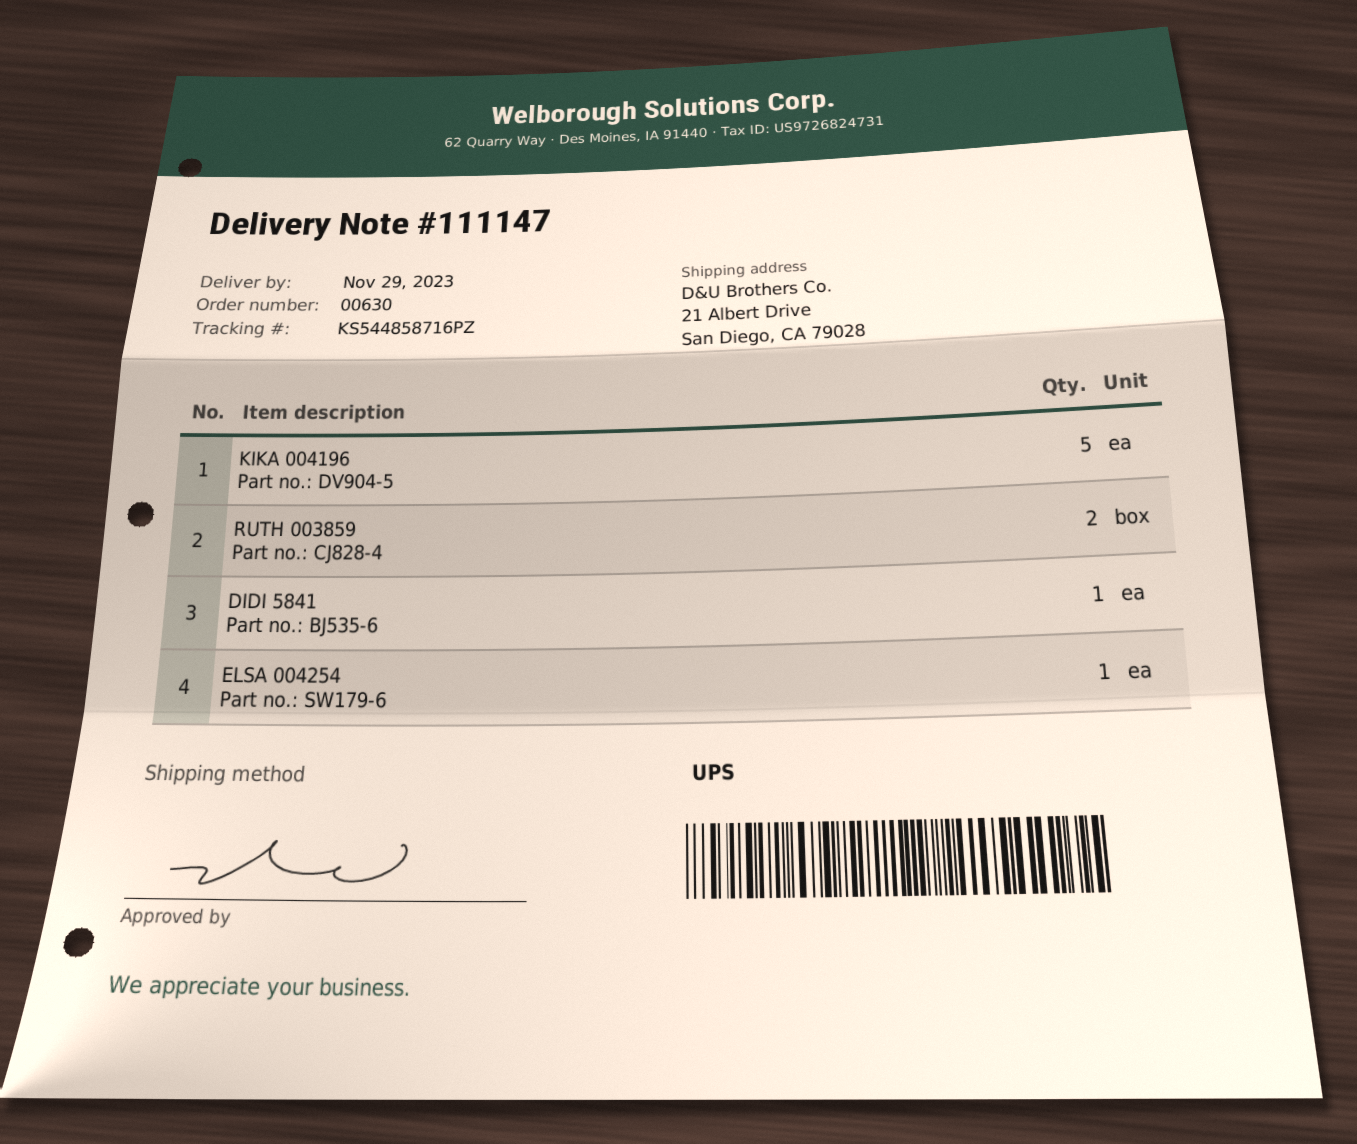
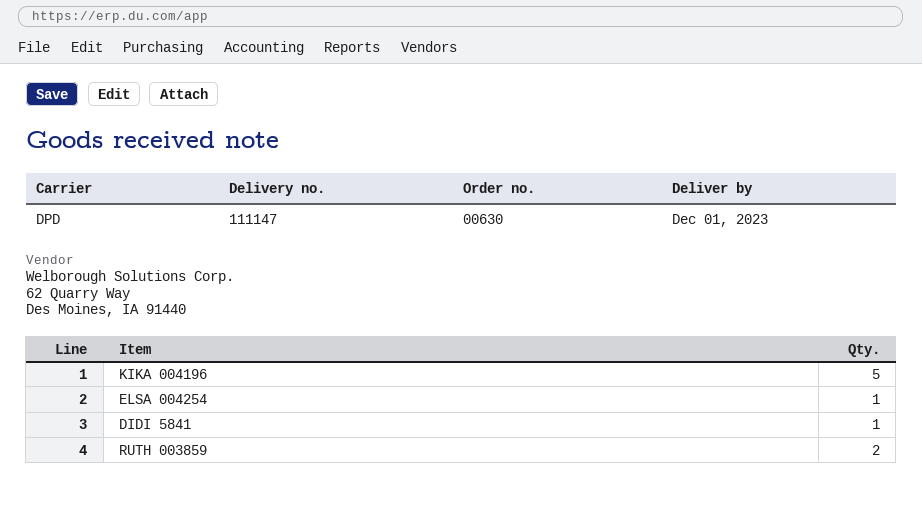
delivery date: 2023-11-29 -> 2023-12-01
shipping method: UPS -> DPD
--
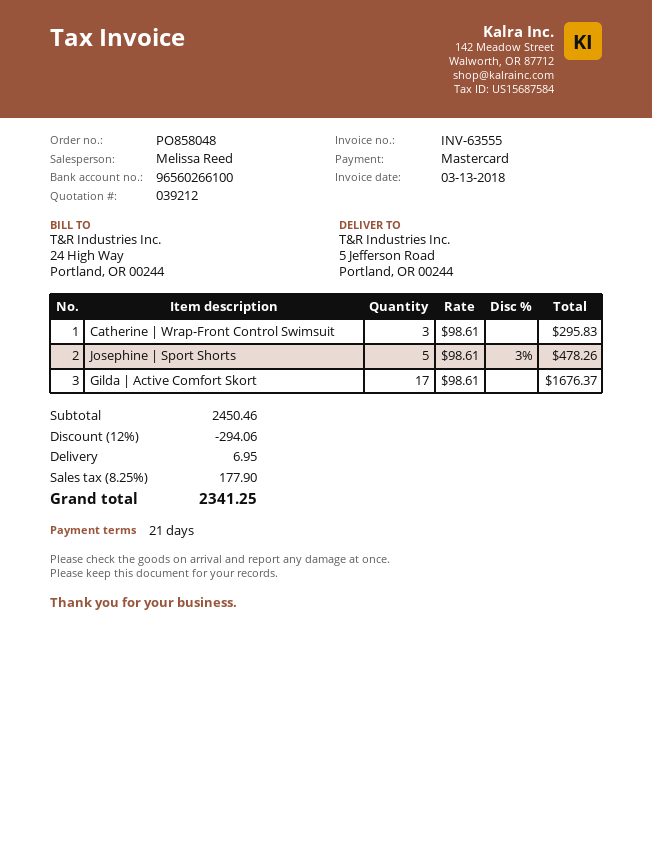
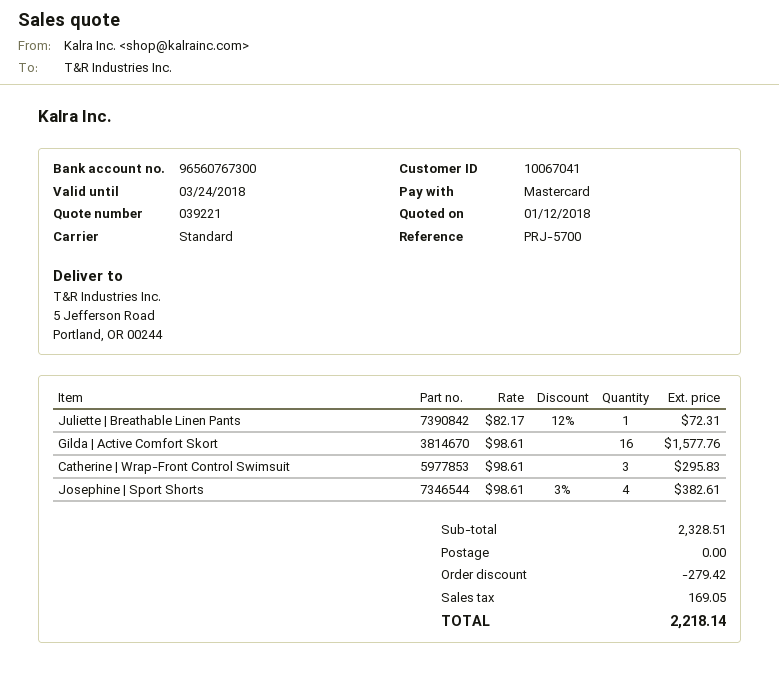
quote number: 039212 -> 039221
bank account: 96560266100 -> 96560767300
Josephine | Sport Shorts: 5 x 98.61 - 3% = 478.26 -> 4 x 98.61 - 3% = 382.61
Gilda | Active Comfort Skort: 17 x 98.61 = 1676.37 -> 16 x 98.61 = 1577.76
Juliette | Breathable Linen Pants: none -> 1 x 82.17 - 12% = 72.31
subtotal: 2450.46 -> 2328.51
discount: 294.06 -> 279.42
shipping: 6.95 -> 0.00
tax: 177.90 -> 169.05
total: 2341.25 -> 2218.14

◆ **Work required**: Taking the entries above, write out exactly the lines starting with the line containing "delivery date: 2023-11-29 -> 2023-12-01" and going on through the line containing "shipping method: UPS -> DPD", both included, and nothing else.

◆ **Output for this task**:
delivery date: 2023-11-29 -> 2023-12-01
shipping method: UPS -> DPD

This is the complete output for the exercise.